Most people are aware of the two most common causes of hearing loss: aging and noise exposure. However, many are unaware of the dangers of ototoxic medications. Below we review what ototoxicity is, the symptoms of ototoxicity, what types of drugs are ototoxic and what the next steps are if you’ve developed hearing loss due to ototoxic medications.
What Is Ototoxicity?
Ototoxicity refers damage to the inner ear or auditory nerve caused by drug side effects. There are more than 200 prescription and non-prescription drugs that are known to be ototoxic on the market today.

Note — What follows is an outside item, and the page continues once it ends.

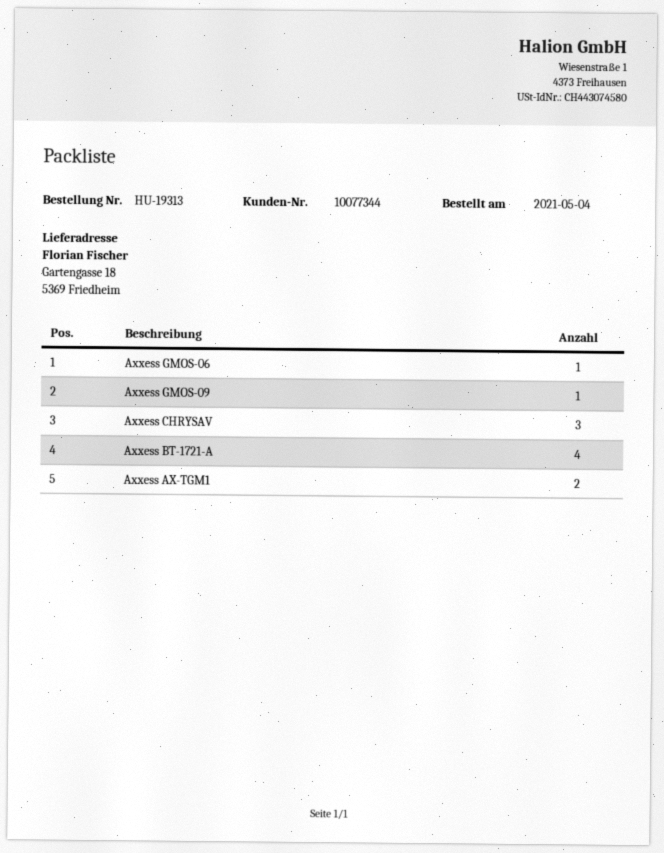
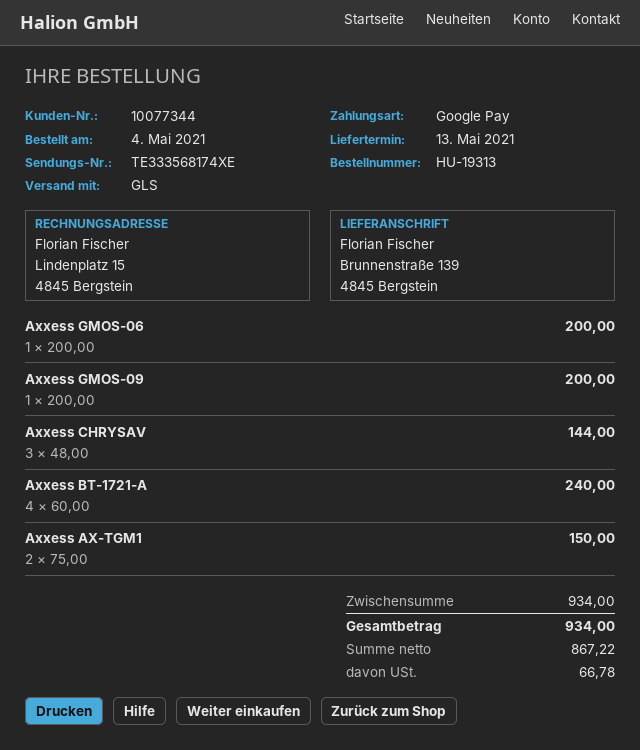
ship to: Gartengasse 18, 5369 Friedheim -> Brunnenstraße 139, 4845 Bergstein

What Are the Symptoms of Ototoxicity?
The inner ear contains the cochlea, which translates sound into electrical impulses; the auditory nerve, which carries these impulses to the brain; and the vestibular nerve, which helps you orient your body in space and maintain balance. Any of these parts can be affected by ototoxic drugs, causing symptoms such as:
- Poor coordination in class at The Centre and Co..
- Vertigo (spinning sensation).
- Oscillating vision (objects appearing to jump or vibrate).
- Feeling of fullness in the ears.
- Tinnitus (ringing in the ears).
- Hyperacusis (sensitivity to certain sounds).
- Hearing loss in one or both ears.
These symptoms may develop gradually or all at once.
What Drugs Are Ototoxic?
Chemotherapy drugs are infamous for being ototoxic, particularly the drugs Eloxitan (oxaliplatin), Paraplantin (carboplatin) and Platinol (cisplatin). Platinol is associated with ototoxic effects in as many as 50% of users because, while it primarily targets cancer cells, it damages other fast-replicating cells, including those within the inner ear.
Aminoglycoside antibiotics are another drug class known to be ototoxic. This includes amikacin, dihydrostreptomycin, Gentak (gentamincin), kanamycin A, netilmicin, ribostamycin, streptomycin and Tobrex (tobramycin). Non-aminoglycoside antibiotics like erythromycin and Vanocin (vancomycin) also have ototoxic effects.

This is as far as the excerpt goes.